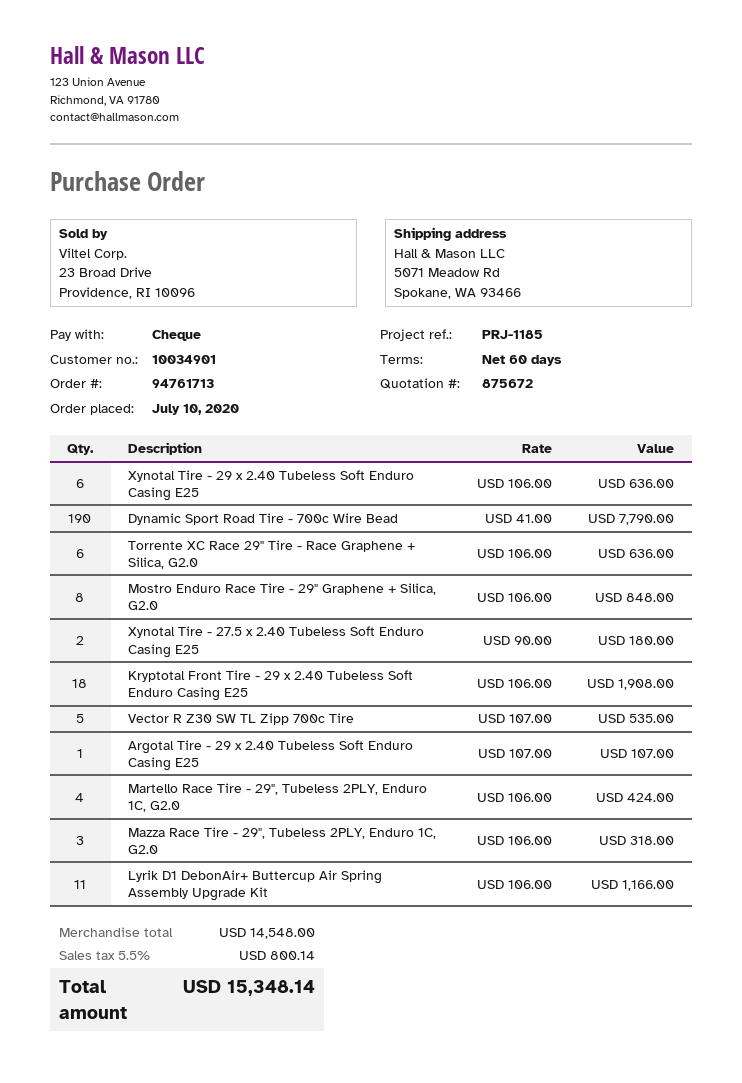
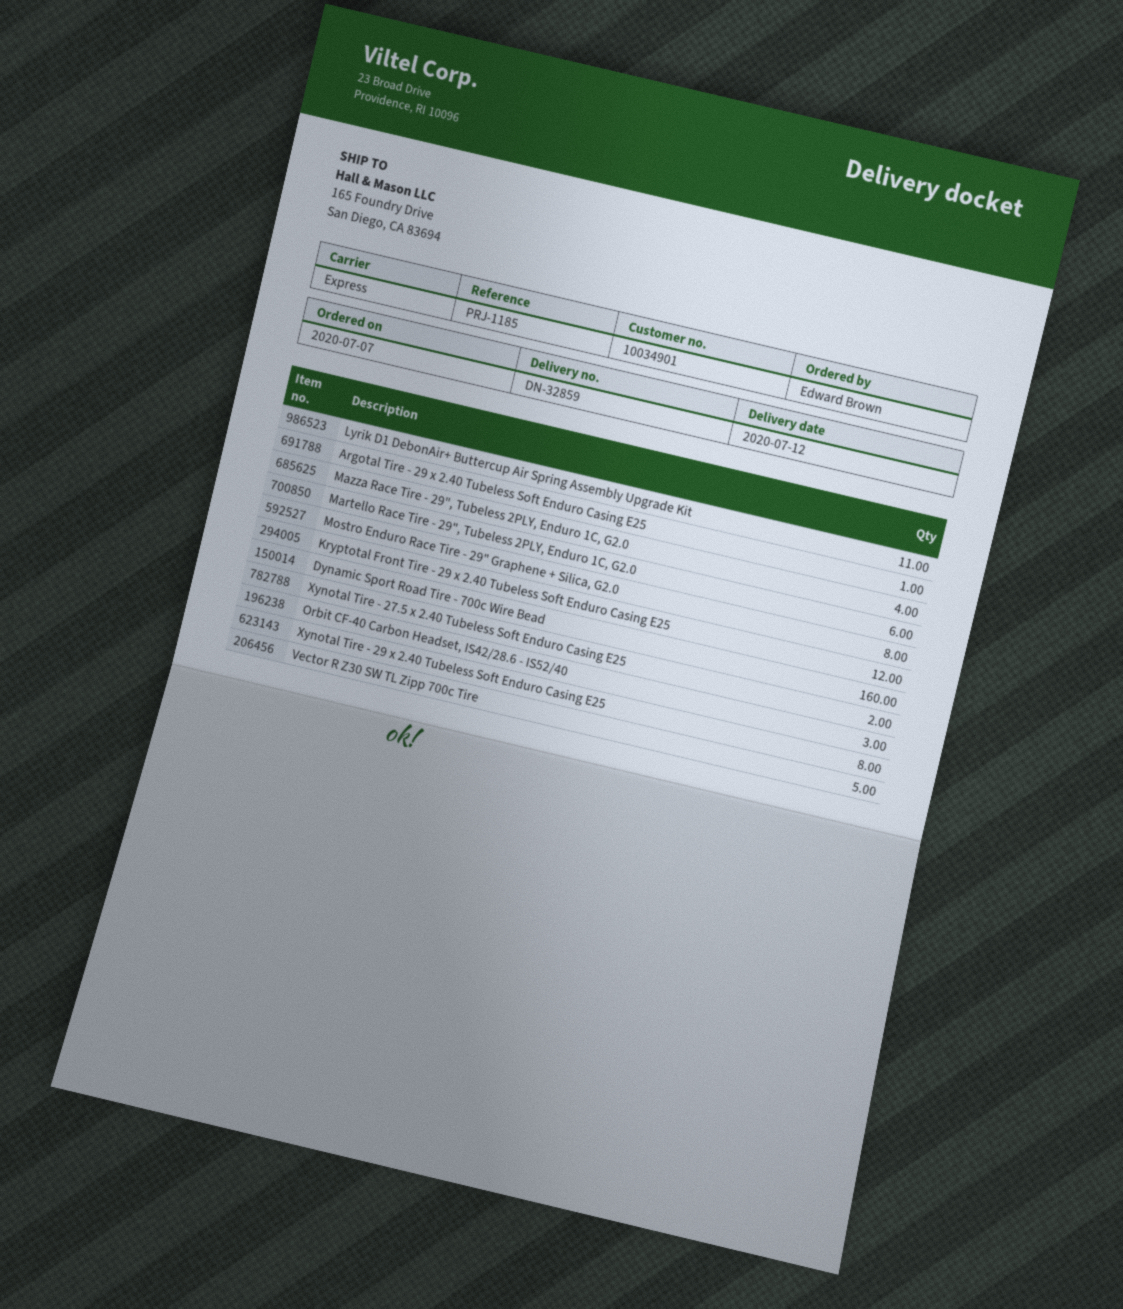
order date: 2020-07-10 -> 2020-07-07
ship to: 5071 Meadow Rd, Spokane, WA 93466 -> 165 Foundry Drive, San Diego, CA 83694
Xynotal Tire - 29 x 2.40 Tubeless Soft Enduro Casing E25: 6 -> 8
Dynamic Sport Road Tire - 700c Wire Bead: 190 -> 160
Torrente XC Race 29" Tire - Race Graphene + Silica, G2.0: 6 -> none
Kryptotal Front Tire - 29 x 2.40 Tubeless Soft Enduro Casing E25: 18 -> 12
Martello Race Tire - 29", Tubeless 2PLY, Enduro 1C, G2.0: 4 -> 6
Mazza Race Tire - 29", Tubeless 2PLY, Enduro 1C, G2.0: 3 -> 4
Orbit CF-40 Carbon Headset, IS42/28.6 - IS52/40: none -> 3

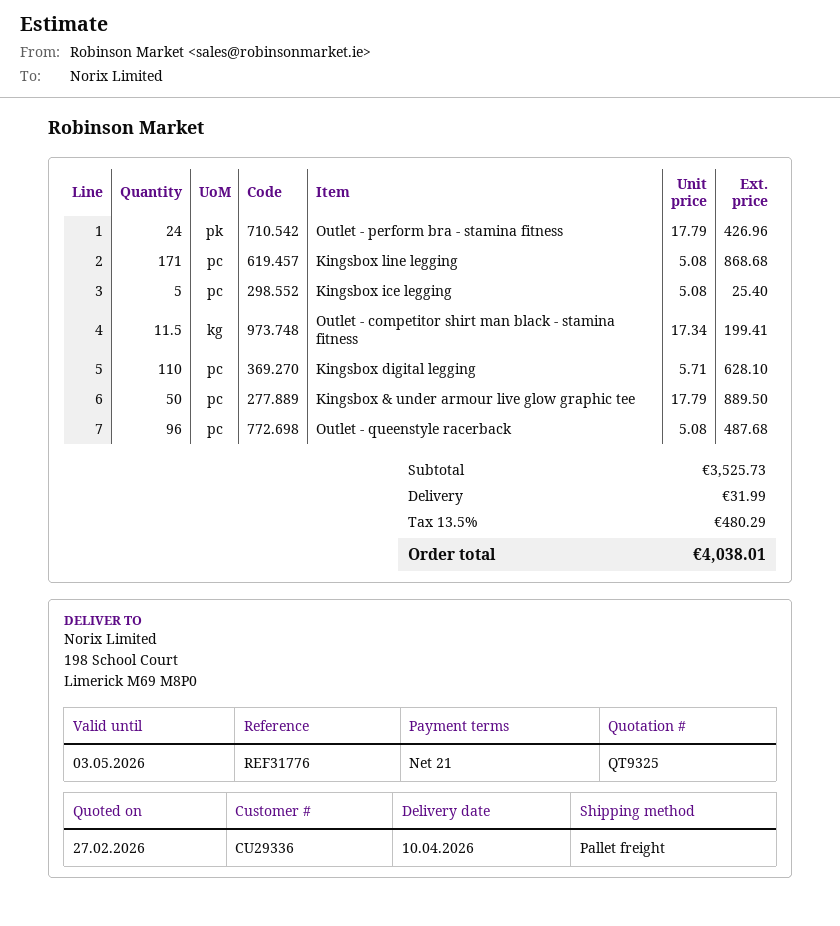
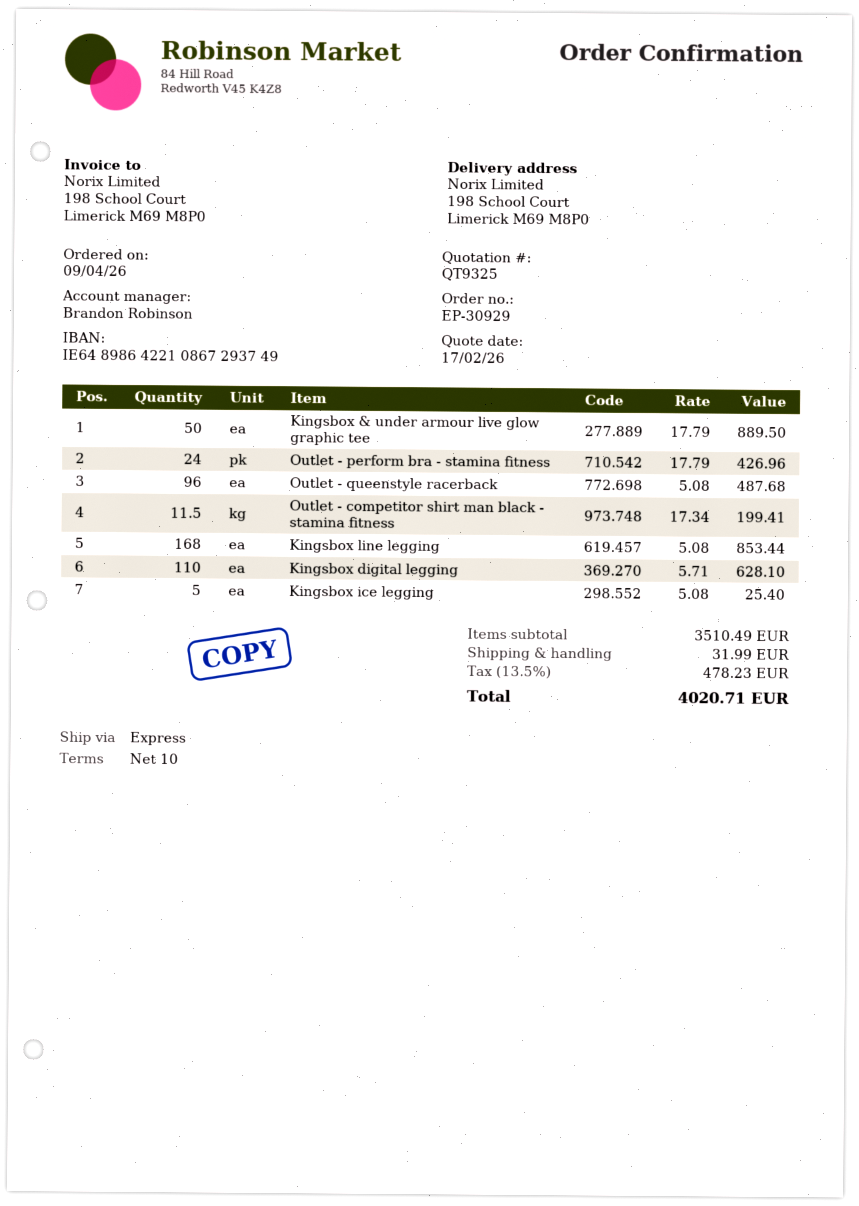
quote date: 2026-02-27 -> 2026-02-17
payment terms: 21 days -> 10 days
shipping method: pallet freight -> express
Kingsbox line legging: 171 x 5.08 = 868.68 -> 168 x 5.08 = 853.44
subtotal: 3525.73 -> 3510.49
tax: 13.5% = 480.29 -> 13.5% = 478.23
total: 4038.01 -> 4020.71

* * *

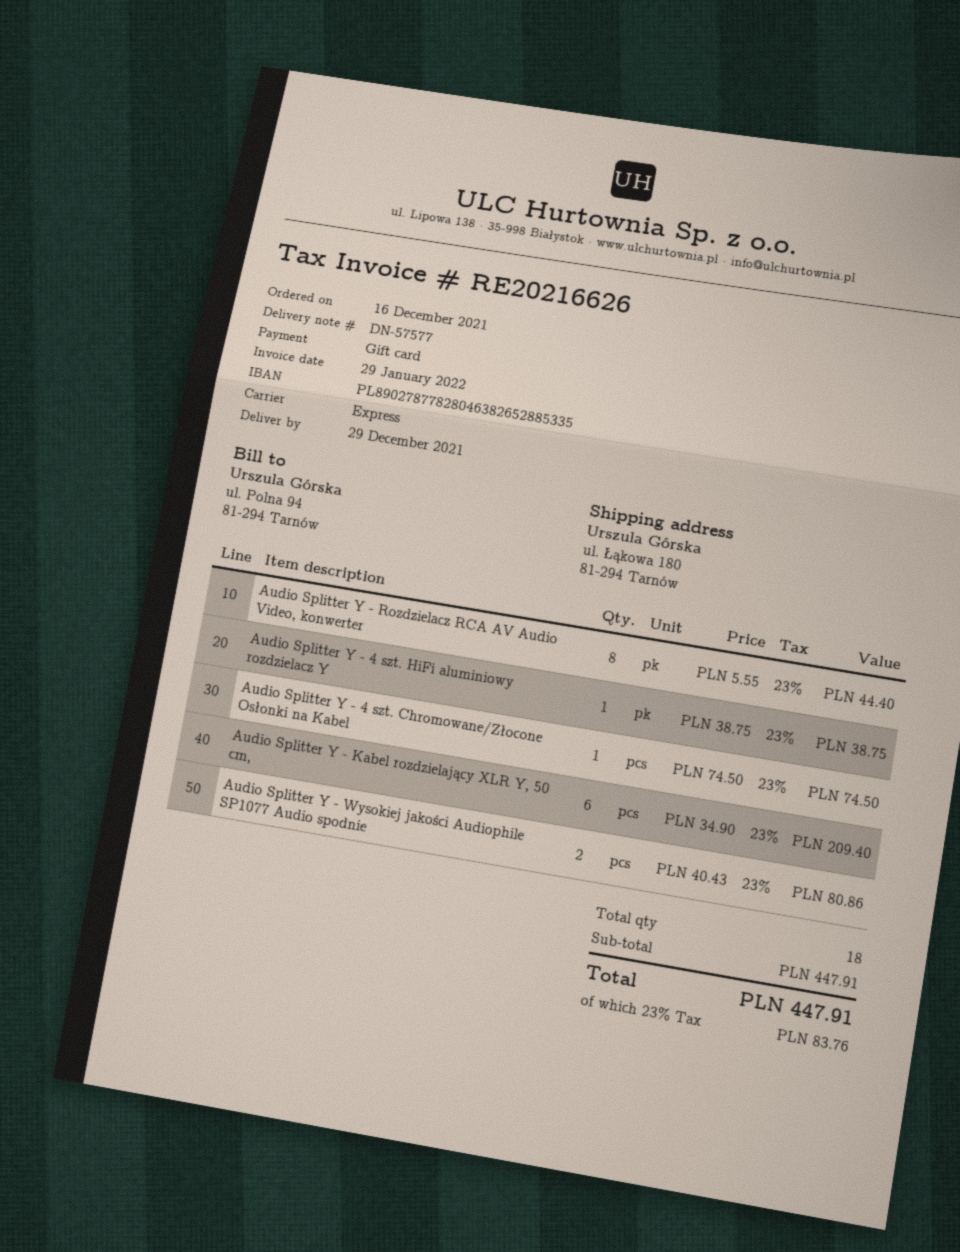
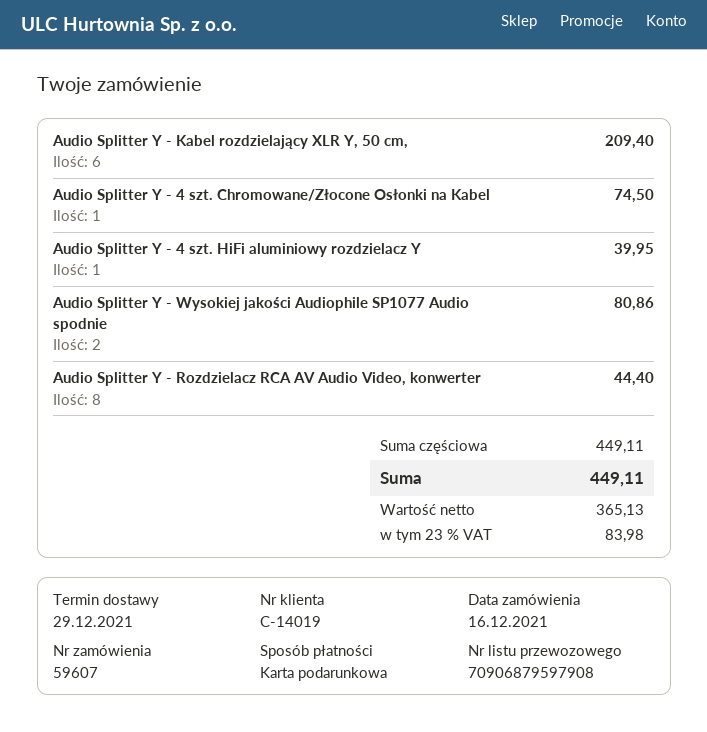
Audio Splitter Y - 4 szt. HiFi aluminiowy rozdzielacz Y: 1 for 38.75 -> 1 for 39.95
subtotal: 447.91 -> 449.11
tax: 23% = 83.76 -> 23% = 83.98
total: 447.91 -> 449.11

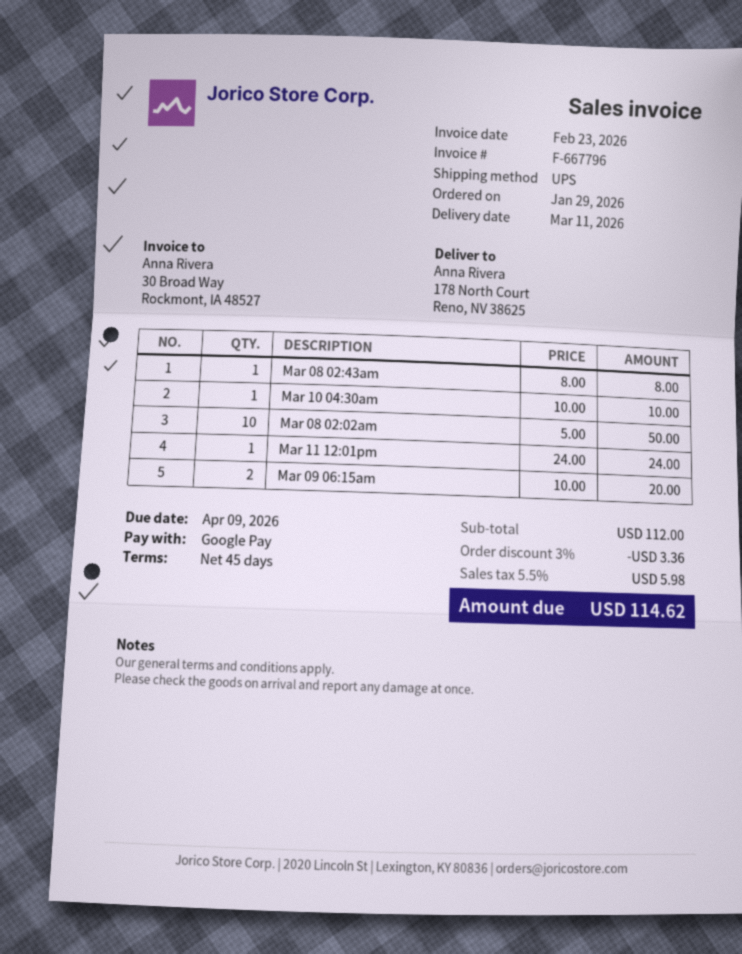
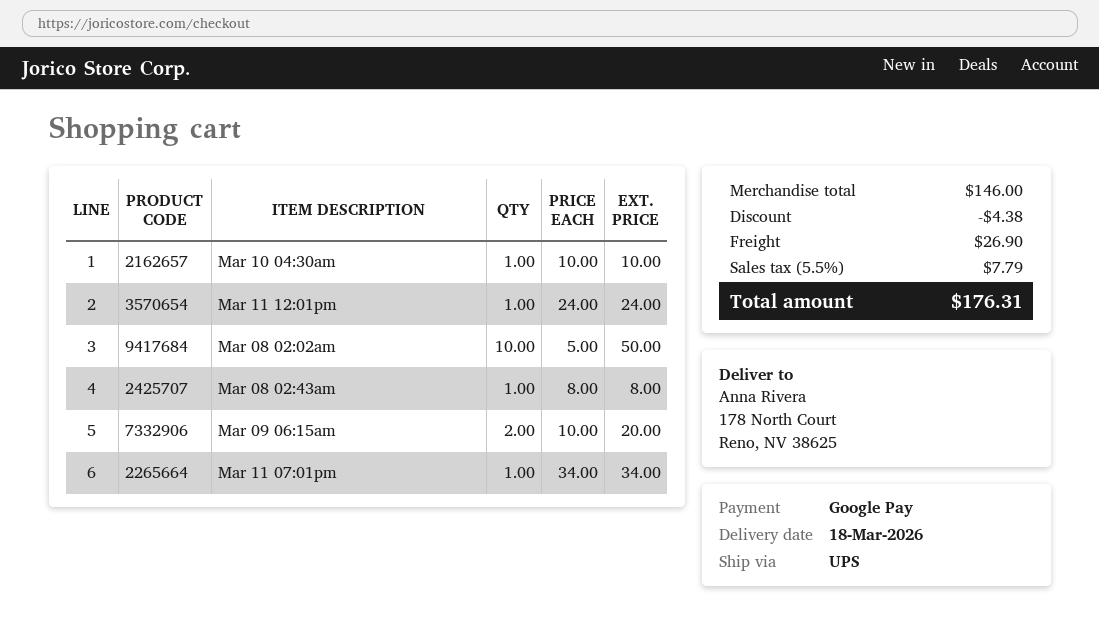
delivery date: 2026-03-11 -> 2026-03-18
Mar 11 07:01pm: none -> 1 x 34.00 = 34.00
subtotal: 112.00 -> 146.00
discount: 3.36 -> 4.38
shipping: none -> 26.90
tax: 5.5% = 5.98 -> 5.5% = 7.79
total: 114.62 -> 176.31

§ WORK TASK: Show every line in the entries where the string "shipping" occurs.

§ YOUR SOLUTION:
shipping method: pallet freight -> express
shipping: none -> 26.90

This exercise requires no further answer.